» **Listed entries**:
- Opening Delimiter -

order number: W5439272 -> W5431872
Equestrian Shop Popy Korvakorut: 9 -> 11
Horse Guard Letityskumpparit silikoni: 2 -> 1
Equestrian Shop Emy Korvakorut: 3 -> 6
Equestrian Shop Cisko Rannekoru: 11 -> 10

- Closing Delimiter -
- Opening Delimiter -

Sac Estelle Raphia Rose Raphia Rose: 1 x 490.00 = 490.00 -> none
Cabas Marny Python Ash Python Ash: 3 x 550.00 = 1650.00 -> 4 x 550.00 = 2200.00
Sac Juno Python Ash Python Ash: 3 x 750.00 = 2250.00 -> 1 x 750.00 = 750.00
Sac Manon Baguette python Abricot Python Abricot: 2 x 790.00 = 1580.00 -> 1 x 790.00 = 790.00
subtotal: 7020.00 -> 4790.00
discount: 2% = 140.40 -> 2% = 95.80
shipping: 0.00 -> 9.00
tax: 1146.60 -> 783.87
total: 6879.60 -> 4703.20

- Closing Delimiter -
- Opening Delimiter -

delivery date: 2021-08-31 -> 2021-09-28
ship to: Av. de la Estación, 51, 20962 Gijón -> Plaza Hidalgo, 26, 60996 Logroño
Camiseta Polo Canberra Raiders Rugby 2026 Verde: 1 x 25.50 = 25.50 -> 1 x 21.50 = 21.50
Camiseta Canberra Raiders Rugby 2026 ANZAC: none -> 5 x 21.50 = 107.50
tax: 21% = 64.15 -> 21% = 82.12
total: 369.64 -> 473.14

- Closing Delimiter -

» **What is expected**: Within the listing above, give again exactly every line from the line with "order number: W5439272 -> W5431872" through the line with "Equestrian Shop Cisko Rannekoru: 11 -> 10", both included, and no other line.

» **Response area**:
order number: W5439272 -> W5431872
Equestrian Shop Popy Korvakorut: 9 -> 11
Horse Guard Letityskumpparit silikoni: 2 -> 1
Equestrian Shop Emy Korvakorut: 3 -> 6
Equestrian Shop Cisko Rannekoru: 11 -> 10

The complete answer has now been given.